- _ASSIGNMENT_
Transcribe each entry exactly as it appears, leaving out any picture it holds.

- _THE INPUT_
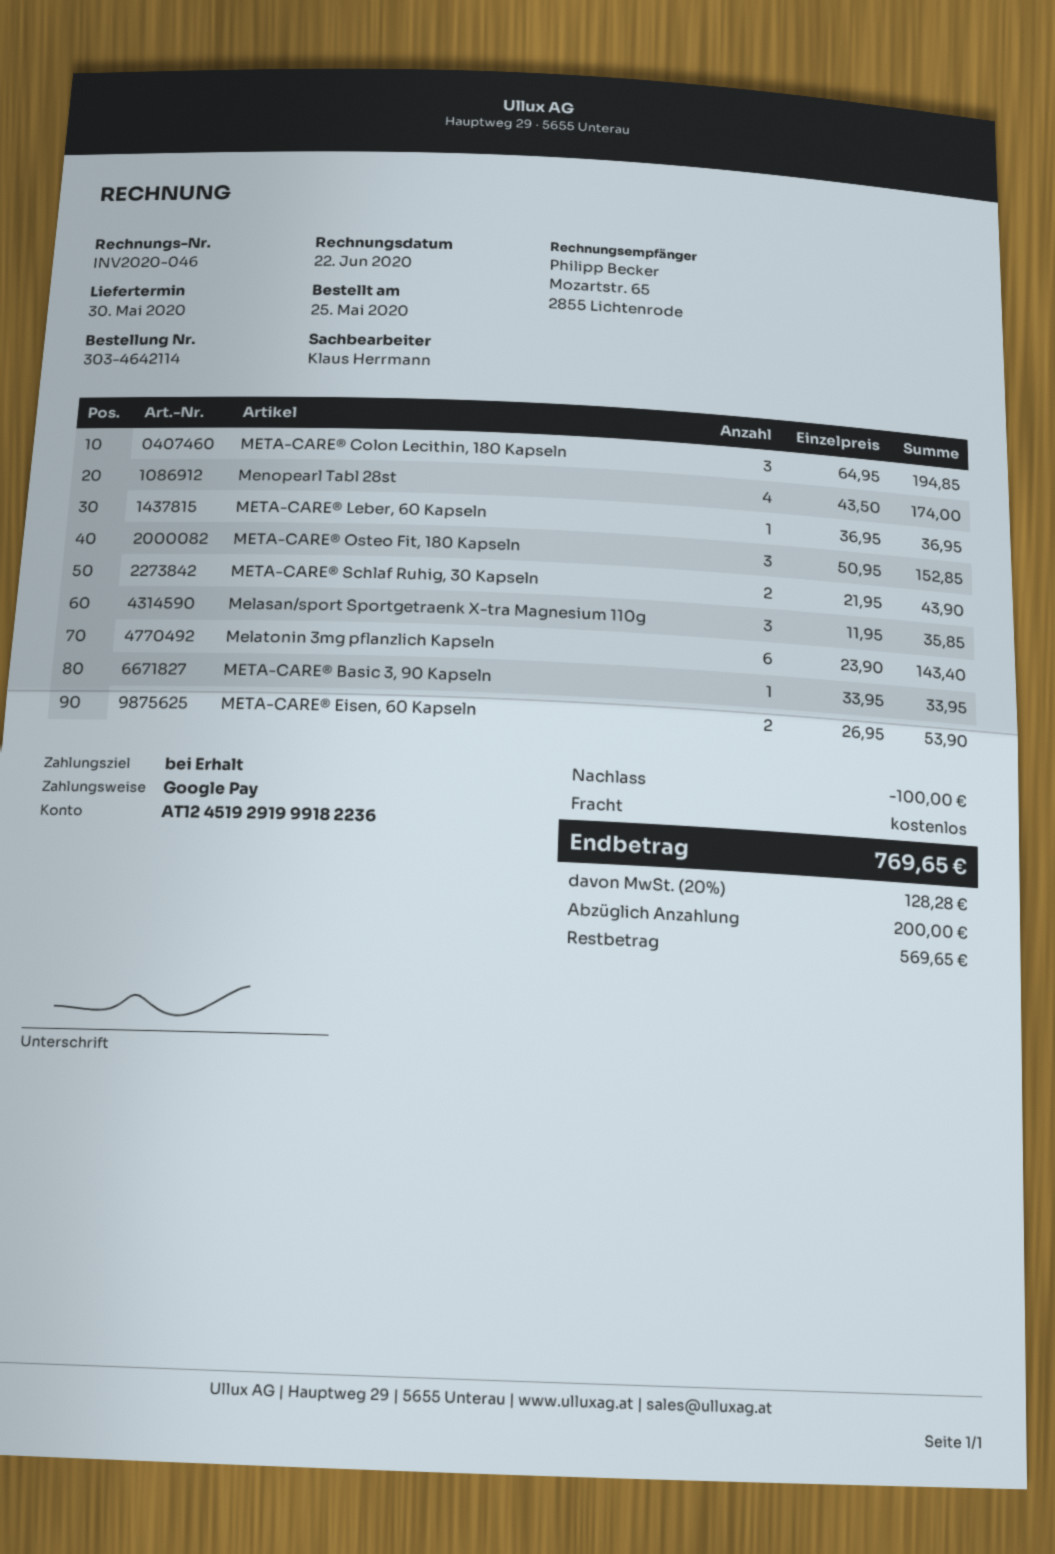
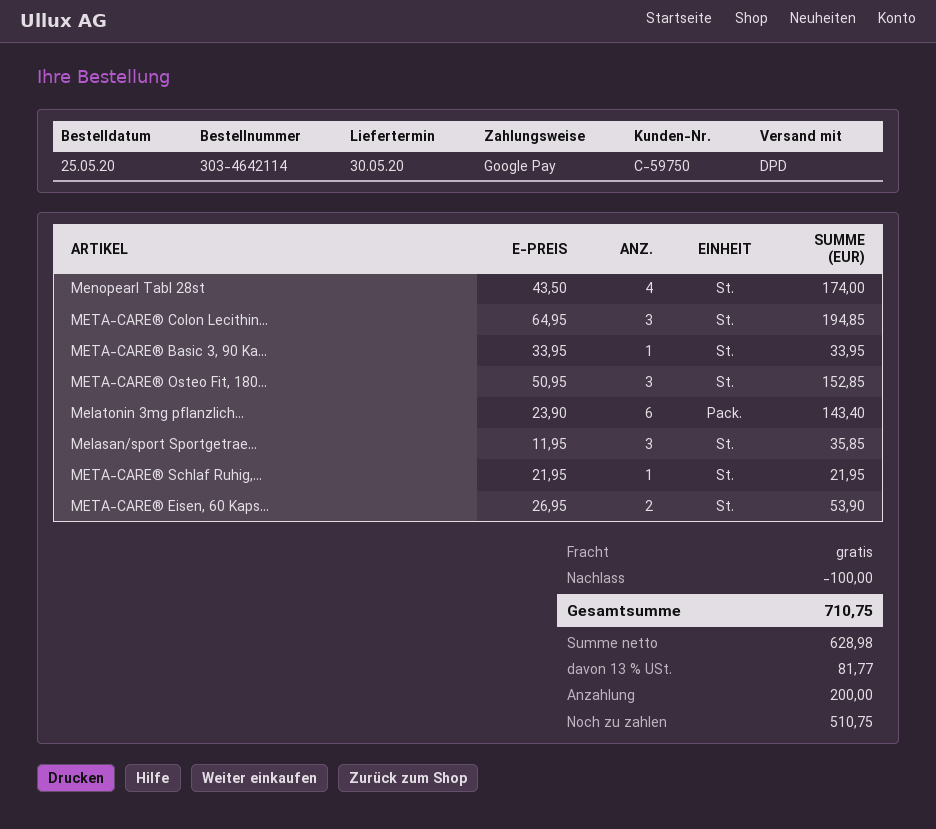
META-CARE® Leber, 60 Kapseln: 1 x 36.95 = 36.95 -> none
META-CARE® Schlaf Ruhig, 30 Kapseln: 2 x 21.95 = 43.90 -> 1 x 21.95 = 21.95
tax: 20% = 128.28 -> 13% = 81.77
total: 769.65 -> 710.75
balance: 569.65 -> 510.75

- _RESPONSE FOR THIS EXERCISE_
META-CARE® Leber, 60 Kapseln: 1 x 36.95 = 36.95 -> none
META-CARE® Schlaf Ruhig, 30 Kapseln: 2 x 21.95 = 43.90 -> 1 x 21.95 = 21.95
tax: 20% = 128.28 -> 13% = 81.77
total: 769.65 -> 710.75
balance: 569.65 -> 510.75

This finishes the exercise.